- Task to complete
Return the following data exactly, with all pictures left out.
Start of Material provided
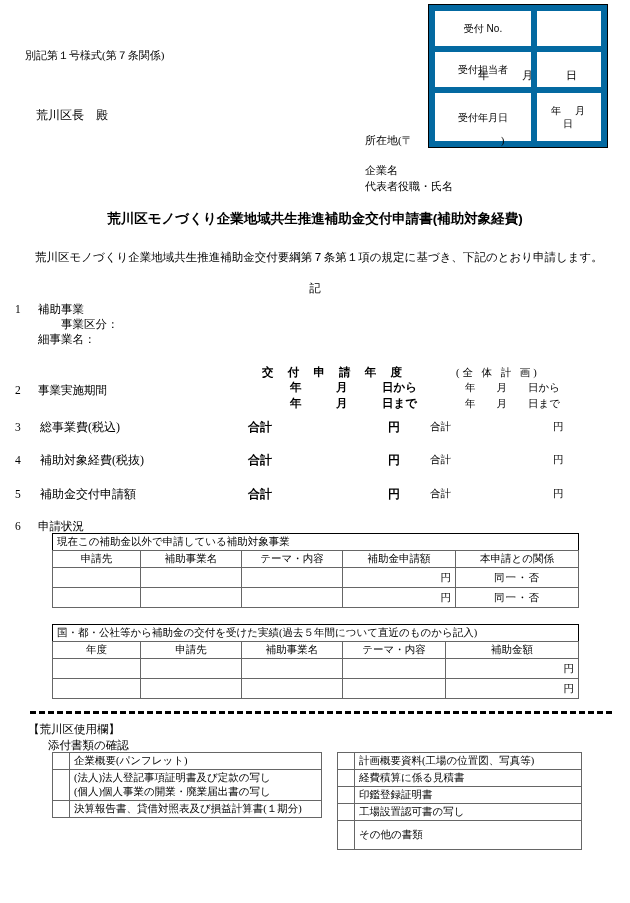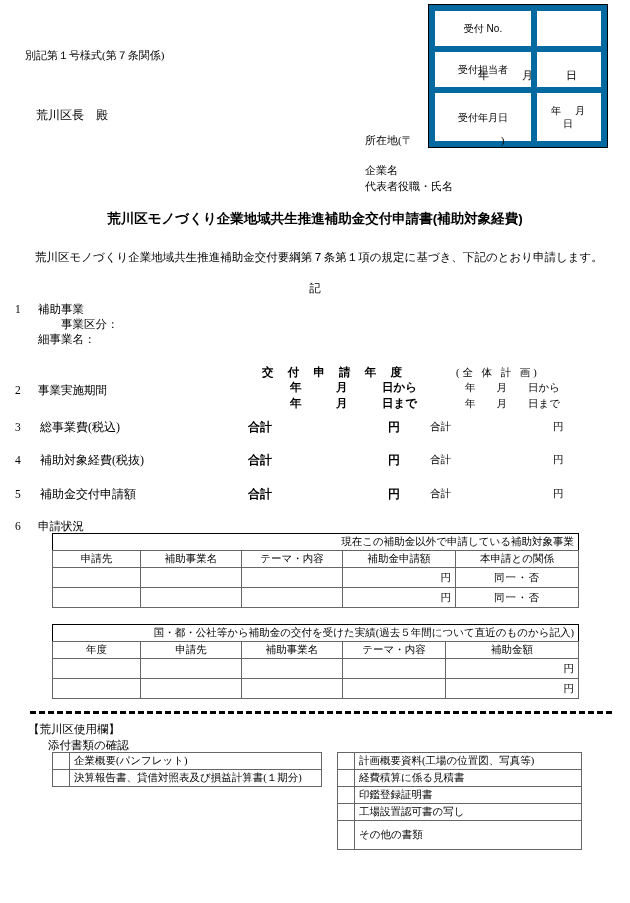--- a/index.html
+++ b/index.html
@@ -147,7 +147,7 @@
     font-family: "Liberation Serif", "DejaVu Serif", serif;
   }
   .tbl td.cap {
-    text-align: right;
+    text-align: left;
     border-left: none;
     border-right: none;
     border-top: none;

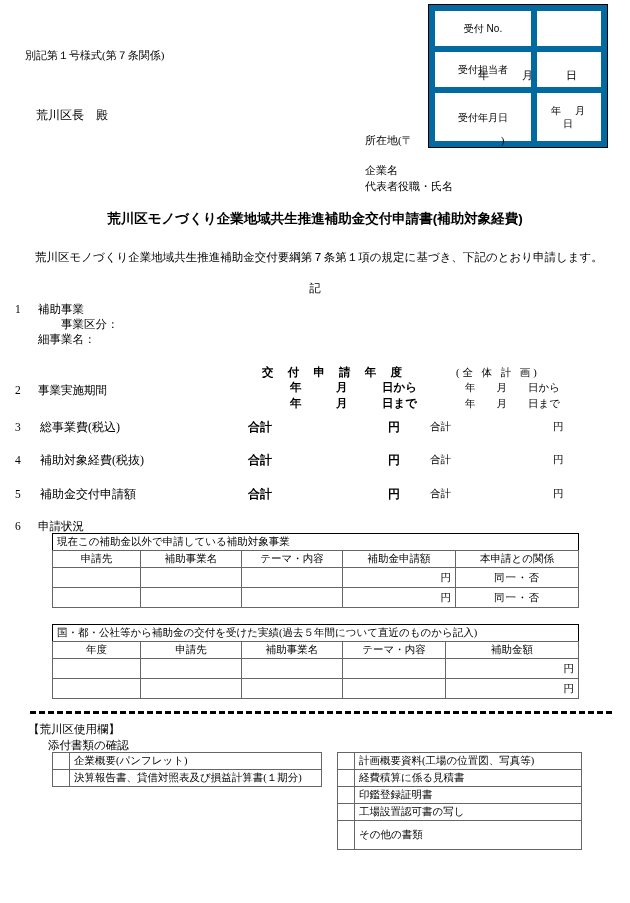--- a/index.html
+++ b/index.html
@@ -353,6 +353,11 @@
       </tr>
       <tr>
         <td class="box"></td>
+        <td style="white-space:pre-line">(法人)法人登記事項証明書及び定款の写し
+(個人)個人事業の開業・廃業届出書の写し</td>
+      </tr>
+      <tr>
+        <td class="box"></td>
         <td>決算報告書、貸借対照表及び損益計算書(１期分)</td>
       </tr>
     </tbody>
End of Material provided
- Exercise result
--- a/index.html
+++ b/index.html
@@ -147,7 +147,7 @@
     font-family: "Liberation Serif", "DejaVu Serif", serif;
   }
   .tbl td.cap {
-    text-align: right;
+    text-align: left;
     border-left: none;
     border-right: none;
     border-top: none;

--- a/index.html
+++ b/index.html
@@ -353,6 +353,11 @@
       </tr>
       <tr>
         <td class="box"></td>
+        <td style="white-space:pre-line">(法人)法人登記事項証明書及び定款の写し
+(個人)個人事業の開業・廃業届出書の写し</td>
+      </tr>
+      <tr>
+        <td class="box"></td>
         <td>決算報告書、貸借対照表及び損益計算書(１期分)</td>
       </tr>
     </tbody>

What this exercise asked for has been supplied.